Entries taken from a collection:
+===+
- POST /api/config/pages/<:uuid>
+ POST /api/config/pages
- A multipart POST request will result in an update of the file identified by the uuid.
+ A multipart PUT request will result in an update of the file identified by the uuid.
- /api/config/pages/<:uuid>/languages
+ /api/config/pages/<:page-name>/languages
+===+
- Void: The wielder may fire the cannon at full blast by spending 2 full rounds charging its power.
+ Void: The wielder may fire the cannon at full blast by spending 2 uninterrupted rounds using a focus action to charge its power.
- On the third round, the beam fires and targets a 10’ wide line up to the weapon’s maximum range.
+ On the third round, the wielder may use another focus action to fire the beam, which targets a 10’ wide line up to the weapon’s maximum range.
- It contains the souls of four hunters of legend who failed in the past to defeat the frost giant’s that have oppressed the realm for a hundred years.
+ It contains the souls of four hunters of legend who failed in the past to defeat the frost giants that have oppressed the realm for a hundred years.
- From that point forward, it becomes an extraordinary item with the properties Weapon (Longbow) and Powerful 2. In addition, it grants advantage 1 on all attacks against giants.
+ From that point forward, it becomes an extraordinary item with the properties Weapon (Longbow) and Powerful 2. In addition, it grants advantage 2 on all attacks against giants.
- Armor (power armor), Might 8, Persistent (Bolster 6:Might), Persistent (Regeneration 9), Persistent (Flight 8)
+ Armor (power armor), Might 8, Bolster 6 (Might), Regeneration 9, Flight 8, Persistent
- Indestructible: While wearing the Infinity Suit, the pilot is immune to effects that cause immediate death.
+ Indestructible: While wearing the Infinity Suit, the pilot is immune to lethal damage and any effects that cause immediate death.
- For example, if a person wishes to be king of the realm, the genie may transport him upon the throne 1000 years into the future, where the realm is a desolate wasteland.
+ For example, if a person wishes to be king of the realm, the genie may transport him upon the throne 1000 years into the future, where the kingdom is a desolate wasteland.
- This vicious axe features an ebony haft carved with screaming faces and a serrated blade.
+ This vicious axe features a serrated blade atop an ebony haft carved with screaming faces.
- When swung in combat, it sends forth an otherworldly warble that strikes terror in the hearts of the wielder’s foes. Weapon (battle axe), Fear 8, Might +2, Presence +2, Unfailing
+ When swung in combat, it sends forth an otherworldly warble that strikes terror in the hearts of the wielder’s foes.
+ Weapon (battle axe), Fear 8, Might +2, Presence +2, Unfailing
+===+
Description of the task: Scan the entries above, and wherever a line holds the string "full", copy it.

Response area:
- Void: The wielder may fire the cannon at full blast by spending 2 full rounds charging its power.
+ Void: The wielder may fire the cannon at full blast by spending 2 uninterrupted rounds using a focus action to charge its power.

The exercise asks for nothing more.